Secondo la ricostruzione degli investigatori alcune falle nel sistema hanno permesso il furto del potente oppioide

C’è una svolta imminente sull’inchiesta relativa al furto di ottanta fiale di Fentanyl dall’ospedale Israelitico di Roma. Secondo quanto riferisce la Repubblica, due custodi della struttura risultano indagati per la scomparsa del potente oppioide. Gli investigatori sono ora impegnati a ricostruire la destinazione del farmaco e l’eventuale rete clandestina.

Per i carabinieri del Nas e del Nucleo investigativo di via In Selci, il punto centrale dell’indagine non è soltanto individuare gli autori del furto, ma capire a chi fossero destinate le fiale. La pista più plausibile al momento è legata al mondo della medicina clandestina: studi abusivi, professionisti senza abilitazione e ambulatori irregolari, dove un anestetico come il Fentanyl può valere molto. Il sospetto è che il furto sia stato commissionato da qualcuno che conosceva perfettamente il luogo e le modalità di conservazione del farmaco.

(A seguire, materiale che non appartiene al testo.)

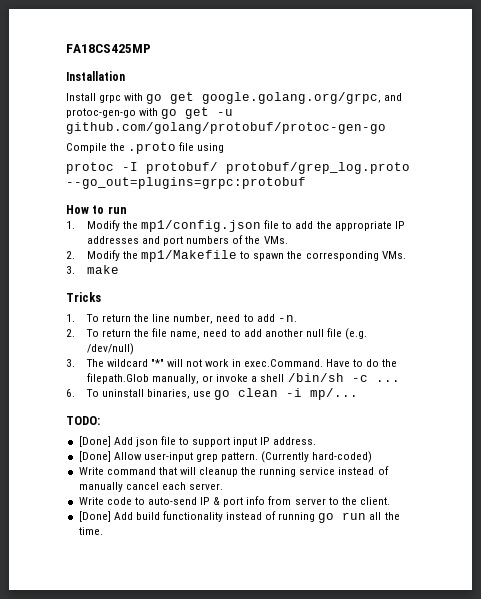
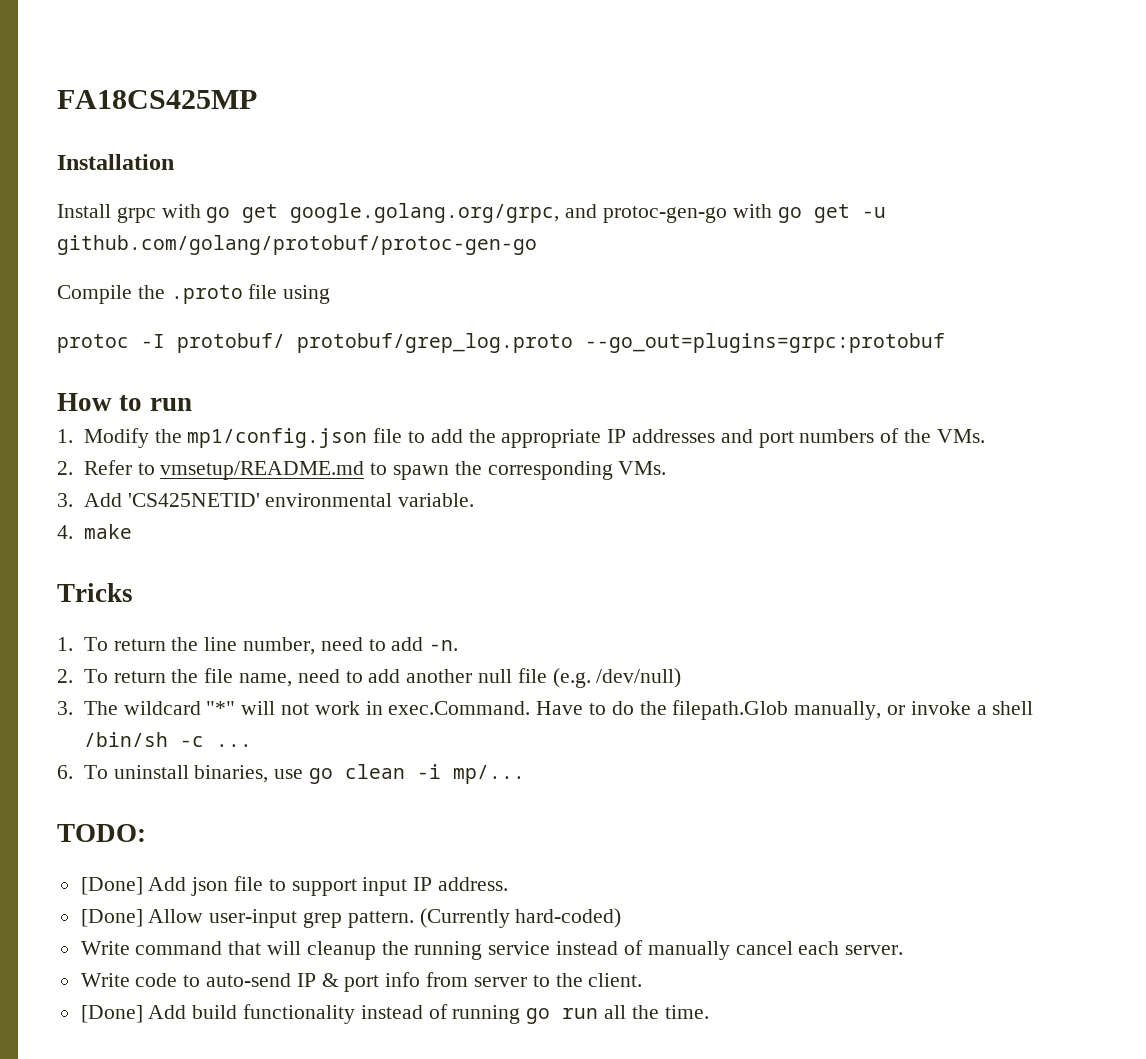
[86,250,238,262] Modify the mp1/Makefile -> [83,460,365,480] Refer to vmsetup/README.md
(75, 270) none -> [83,493,475,507] [57,525,73,539] Add 'CS425NETID' environmental variable. // 4.

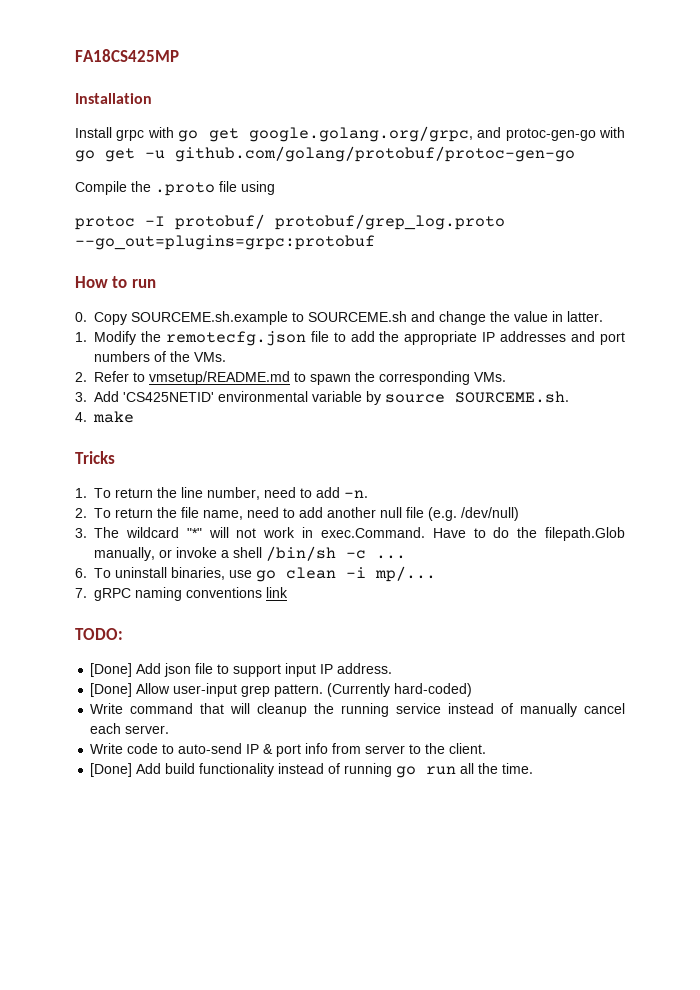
(192, 404) none -> [75,311,603,325] // 0. Copy SOURCEME.sh.example to SOURCEME.sh and change the value in latter.
[187,428,368,448] mp1/config.json -> [165,331,306,346] remotecfg.json
[398,493,475,507] variable. -> [312,391,569,405] variable by source SOURCEME.sh.
(525, 774) none -> [75,587,288,601] // 7. gRPC naming conventions link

L’errore delle chiavi: custodite non dentro la farmacia ospedaliera

Le verifiche disposte dal Ministero della Salute, insieme alla Regione Lazio, alla Asl e ai carabinieri del Nas, hanno inoltre fatto emergere alcune criticità nel sistema di sicurezza. Le chiavi dell’armadio blindato contenente il Fentanyl, secondo quanto riportato dal quotidiano, non erano conservate all’interno della farmacia ospedaliera, ma in un locale adiacente. Sebbene nascoste, risultavano accessibili a chiunque avesse avuto accesso a quell’area. Un elemento che potrebbe aver aiutato non poco nel furto.